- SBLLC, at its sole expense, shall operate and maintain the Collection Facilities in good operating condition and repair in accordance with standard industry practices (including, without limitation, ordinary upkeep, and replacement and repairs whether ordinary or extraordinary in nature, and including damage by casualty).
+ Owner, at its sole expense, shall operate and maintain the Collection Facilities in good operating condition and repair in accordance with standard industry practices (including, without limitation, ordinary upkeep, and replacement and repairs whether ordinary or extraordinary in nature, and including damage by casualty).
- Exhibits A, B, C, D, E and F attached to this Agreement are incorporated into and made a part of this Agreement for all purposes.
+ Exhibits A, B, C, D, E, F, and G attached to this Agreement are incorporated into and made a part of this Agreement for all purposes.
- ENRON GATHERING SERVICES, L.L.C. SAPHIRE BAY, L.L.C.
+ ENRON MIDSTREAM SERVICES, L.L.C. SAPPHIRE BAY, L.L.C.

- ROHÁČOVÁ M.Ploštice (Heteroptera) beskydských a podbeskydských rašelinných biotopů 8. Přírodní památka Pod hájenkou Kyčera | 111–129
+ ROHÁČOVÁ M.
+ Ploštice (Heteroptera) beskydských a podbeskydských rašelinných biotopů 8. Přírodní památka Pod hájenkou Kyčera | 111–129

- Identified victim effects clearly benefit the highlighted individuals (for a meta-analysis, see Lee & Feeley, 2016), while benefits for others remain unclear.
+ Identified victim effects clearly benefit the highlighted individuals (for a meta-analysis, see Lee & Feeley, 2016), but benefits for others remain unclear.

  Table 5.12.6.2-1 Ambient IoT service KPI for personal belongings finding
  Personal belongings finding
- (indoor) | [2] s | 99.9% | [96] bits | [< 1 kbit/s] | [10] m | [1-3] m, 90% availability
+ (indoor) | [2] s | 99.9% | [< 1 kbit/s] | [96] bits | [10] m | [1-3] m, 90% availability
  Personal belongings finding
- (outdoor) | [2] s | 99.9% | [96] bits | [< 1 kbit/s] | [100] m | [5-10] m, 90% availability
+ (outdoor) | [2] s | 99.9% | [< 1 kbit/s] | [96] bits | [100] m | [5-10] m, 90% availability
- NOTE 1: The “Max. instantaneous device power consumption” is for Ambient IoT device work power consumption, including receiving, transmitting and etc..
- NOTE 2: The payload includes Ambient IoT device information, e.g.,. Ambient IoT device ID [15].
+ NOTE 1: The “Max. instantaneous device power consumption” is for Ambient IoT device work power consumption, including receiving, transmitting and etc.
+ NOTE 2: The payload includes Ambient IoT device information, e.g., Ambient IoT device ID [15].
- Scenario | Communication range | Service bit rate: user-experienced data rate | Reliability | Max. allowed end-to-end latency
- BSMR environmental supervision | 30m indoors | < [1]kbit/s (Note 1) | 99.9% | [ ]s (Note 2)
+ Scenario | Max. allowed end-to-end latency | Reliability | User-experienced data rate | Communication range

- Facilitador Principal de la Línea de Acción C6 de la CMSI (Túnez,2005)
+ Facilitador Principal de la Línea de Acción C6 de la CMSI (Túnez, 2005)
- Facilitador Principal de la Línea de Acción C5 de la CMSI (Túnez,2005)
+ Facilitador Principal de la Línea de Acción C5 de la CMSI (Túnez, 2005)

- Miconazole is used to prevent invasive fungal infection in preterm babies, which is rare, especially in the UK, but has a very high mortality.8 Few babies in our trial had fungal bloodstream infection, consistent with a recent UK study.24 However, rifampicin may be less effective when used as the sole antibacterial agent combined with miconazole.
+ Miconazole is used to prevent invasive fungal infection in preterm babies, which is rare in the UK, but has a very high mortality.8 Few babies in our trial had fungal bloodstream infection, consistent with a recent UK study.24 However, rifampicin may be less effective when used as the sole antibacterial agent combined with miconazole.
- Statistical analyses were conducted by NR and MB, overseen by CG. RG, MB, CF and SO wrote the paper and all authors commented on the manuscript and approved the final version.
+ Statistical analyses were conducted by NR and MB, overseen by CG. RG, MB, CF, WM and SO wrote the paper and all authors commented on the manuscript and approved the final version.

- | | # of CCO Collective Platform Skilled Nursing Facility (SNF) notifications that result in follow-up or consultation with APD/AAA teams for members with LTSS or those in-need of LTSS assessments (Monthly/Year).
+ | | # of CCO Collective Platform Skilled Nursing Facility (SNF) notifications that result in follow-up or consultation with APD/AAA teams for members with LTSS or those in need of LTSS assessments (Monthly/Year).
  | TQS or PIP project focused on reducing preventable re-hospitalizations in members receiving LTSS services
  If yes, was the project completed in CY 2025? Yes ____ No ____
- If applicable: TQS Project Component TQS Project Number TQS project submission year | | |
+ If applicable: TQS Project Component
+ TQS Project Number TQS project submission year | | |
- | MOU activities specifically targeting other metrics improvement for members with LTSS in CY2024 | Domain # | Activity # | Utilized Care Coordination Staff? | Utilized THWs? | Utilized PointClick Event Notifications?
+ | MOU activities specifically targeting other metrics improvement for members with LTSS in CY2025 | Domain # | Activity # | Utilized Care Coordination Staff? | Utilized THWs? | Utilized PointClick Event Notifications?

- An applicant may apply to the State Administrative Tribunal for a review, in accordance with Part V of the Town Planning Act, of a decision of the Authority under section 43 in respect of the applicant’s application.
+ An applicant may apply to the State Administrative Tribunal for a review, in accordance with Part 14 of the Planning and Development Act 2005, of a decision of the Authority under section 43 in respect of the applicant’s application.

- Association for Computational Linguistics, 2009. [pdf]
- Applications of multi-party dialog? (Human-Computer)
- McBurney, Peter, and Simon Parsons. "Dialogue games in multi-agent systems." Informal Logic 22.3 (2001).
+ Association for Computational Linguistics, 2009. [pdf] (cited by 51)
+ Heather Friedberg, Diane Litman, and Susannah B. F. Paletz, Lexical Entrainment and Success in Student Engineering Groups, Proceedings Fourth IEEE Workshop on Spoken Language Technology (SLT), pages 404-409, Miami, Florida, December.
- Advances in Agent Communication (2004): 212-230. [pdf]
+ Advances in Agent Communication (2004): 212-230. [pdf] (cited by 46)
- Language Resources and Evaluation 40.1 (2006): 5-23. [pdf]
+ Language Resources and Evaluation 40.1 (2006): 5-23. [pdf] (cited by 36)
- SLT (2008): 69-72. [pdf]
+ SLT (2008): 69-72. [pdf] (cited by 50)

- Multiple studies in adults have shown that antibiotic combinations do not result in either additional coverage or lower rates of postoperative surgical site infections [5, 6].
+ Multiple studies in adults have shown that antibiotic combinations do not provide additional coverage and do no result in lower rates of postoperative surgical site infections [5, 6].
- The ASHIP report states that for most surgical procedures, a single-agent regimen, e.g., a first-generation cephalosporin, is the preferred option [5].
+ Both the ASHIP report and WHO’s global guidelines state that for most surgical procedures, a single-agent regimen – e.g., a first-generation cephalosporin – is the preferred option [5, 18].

REQUIRED WORK: Repeat the entries exactly as they appear.

RESPONSE TO THIS EXERCISE:
- SBLLC, at its sole expense, shall operate and maintain the Collection Facilities in good operating condition and repair in accordance with standard industry practices (including, without limitation, ordinary upkeep, and replacement and repairs whether ordinary or extraordinary in nature, and including damage by casualty).
+ Owner, at its sole expense, shall operate and maintain the Collection Facilities in good operating condition and repair in accordance with standard industry practices (including, without limitation, ordinary upkeep, and replacement and repairs whether ordinary or extraordinary in nature, and including damage by casualty).
- Exhibits A, B, C, D, E and F attached to this Agreement are incorporated into and made a part of this Agreement for all purposes.
+ Exhibits A, B, C, D, E, F, and G attached to this Agreement are incorporated into and made a part of this Agreement for all purposes.
- ENRON GATHERING SERVICES, L.L.C. SAPHIRE BAY, L.L.C.
+ ENRON MIDSTREAM SERVICES, L.L.C. SAPPHIRE BAY, L.L.C.

- ROHÁČOVÁ M.Ploštice (Heteroptera) beskydských a podbeskydských rašelinných biotopů 8. Přírodní památka Pod hájenkou Kyčera | 111–129
+ ROHÁČOVÁ M.
+ Ploštice (Heteroptera) beskydských a podbeskydských rašelinných biotopů 8. Přírodní památka Pod hájenkou Kyčera | 111–129

- Identified victim effects clearly benefit the highlighted individuals (for a meta-analysis, see Lee & Feeley, 2016), while benefits for others remain unclear.
+ Identified victim effects clearly benefit the highlighted individuals (for a meta-analysis, see Lee & Feeley, 2016), but benefits for others remain unclear.

  Table 5.12.6.2-1 Ambient IoT service KPI for personal belongings finding
  Personal belongings finding
- (indoor) | [2] s | 99.9% | [96] bits | [< 1 kbit/s] | [10] m | [1-3] m, 90% availability
+ (indoor) | [2] s | 99.9% | [< 1 kbit/s] | [96] bits | [10] m | [1-3] m, 90% availability
  Personal belongings finding
- (outdoor) | [2] s | 99.9% | [96] bits | [< 1 kbit/s] | [100] m | [5-10] m, 90% availability
+ (outdoor) | [2] s | 99.9% | [< 1 kbit/s] | [96] bits | [100] m | [5-10] m, 90% availability
- NOTE 1: The “Max. instantaneous device power consumption” is for Ambient IoT device work power consumption, including receiving, transmitting and etc..
- NOTE 2: The payload includes Ambient IoT device information, e.g.,. Ambient IoT device ID [15].
+ NOTE 1: The “Max. instantaneous device power consumption” is for Ambient IoT device work power consumption, including receiving, transmitting and etc.
+ NOTE 2: The payload includes Ambient IoT device information, e.g., Ambient IoT device ID [15].
- Scenario | Communication range | Service bit rate: user-experienced data rate | Reliability | Max. allowed end-to-end latency
- BSMR environmental supervision | 30m indoors | < [1]kbit/s (Note 1) | 99.9% | [ ]s (Note 2)
+ Scenario | Max. allowed end-to-end latency | Reliability | User-experienced data rate | Communication range

- Facilitador Principal de la Línea de Acción C6 de la CMSI (Túnez,2005)
+ Facilitador Principal de la Línea de Acción C6 de la CMSI (Túnez, 2005)
- Facilitador Principal de la Línea de Acción C5 de la CMSI (Túnez,2005)
+ Facilitador Principal de la Línea de Acción C5 de la CMSI (Túnez, 2005)

- Miconazole is used to prevent invasive fungal infection in preterm babies, which is rare, especially in the UK, but has a very high mortality.8 Few babies in our trial had fungal bloodstream infection, consistent with a recent UK study.24 However, rifampicin may be less effective when used as the sole antibacterial agent combined with miconazole.
+ Miconazole is used to prevent invasive fungal infection in preterm babies, which is rare in the UK, but has a very high mortality.8 Few babies in our trial had fungal bloodstream infection, consistent with a recent UK study.24 However, rifampicin may be less effective when used as the sole antibacterial agent combined with miconazole.
- Statistical analyses were conducted by NR and MB, overseen by CG. RG, MB, CF and SO wrote the paper and all authors commented on the manuscript and approved the final version.
+ Statistical analyses were conducted by NR and MB, overseen by CG. RG, MB, CF, WM and SO wrote the paper and all authors commented on the manuscript and approved the final version.

- | | # of CCO Collective Platform Skilled Nursing Facility (SNF) notifications that result in follow-up or consultation with APD/AAA teams for members with LTSS or those in-need of LTSS assessments (Monthly/Year).
+ | | # of CCO Collective Platform Skilled Nursing Facility (SNF) notifications that result in follow-up or consultation with APD/AAA teams for members with LTSS or those in need of LTSS assessments (Monthly/Year).
  | TQS or PIP project focused on reducing preventable re-hospitalizations in members receiving LTSS services
  If yes, was the project completed in CY 2025? Yes ____ No ____
- If applicable: TQS Project Component TQS Project Number TQS project submission year | | |
+ If applicable: TQS Project Component
+ TQS Project Number TQS project submission year | | |
- | MOU activities specifically targeting other metrics improvement for members with LTSS in CY2024 | Domain # | Activity # | Utilized Care Coordination Staff? | Utilized THWs? | Utilized PointClick Event Notifications?
+ | MOU activities specifically targeting other metrics improvement for members with LTSS in CY2025 | Domain # | Activity # | Utilized Care Coordination Staff? | Utilized THWs? | Utilized PointClick Event Notifications?

- An applicant may apply to the State Administrative Tribunal for a review, in accordance with Part V of the Town Planning Act, of a decision of the Authority under section 43 in respect of the applicant’s application.
+ An applicant may apply to the State Administrative Tribunal for a review, in accordance with Part 14 of the Planning and Development Act 2005, of a decision of the Authority under section 43 in respect of the applicant’s application.

- Association for Computational Linguistics, 2009. [pdf]
- Applications of multi-party dialog? (Human-Computer)
- McBurney, Peter, and Simon Parsons. "Dialogue games in multi-agent systems." Informal Logic 22.3 (2001).
+ Association for Computational Linguistics, 2009. [pdf] (cited by 51)
+ Heather Friedberg, Diane Litman, and Susannah B. F. Paletz, Lexical Entrainment and Success in Student Engineering Groups, Proceedings Fourth IEEE Workshop on Spoken Language Technology (SLT), pages 404-409, Miami, Florida, December.
- Advances in Agent Communication (2004): 212-230. [pdf]
+ Advances in Agent Communication (2004): 212-230. [pdf] (cited by 46)
- Language Resources and Evaluation 40.1 (2006): 5-23. [pdf]
+ Language Resources and Evaluation 40.1 (2006): 5-23. [pdf] (cited by 36)
- SLT (2008): 69-72. [pdf]
+ SLT (2008): 69-72. [pdf] (cited by 50)

- Multiple studies in adults have shown that antibiotic combinations do not result in either additional coverage or lower rates of postoperative surgical site infections [5, 6].
+ Multiple studies in adults have shown that antibiotic combinations do not provide additional coverage and do no result in lower rates of postoperative surgical site infections [5, 6].
- The ASHIP report states that for most surgical procedures, a single-agent regimen, e.g., a first-generation cephalosporin, is the preferred option [5].
+ Both the ASHIP report and WHO’s global guidelines state that for most surgical procedures, a single-agent regimen – e.g., a first-generation cephalosporin – is the preferred option [5, 18].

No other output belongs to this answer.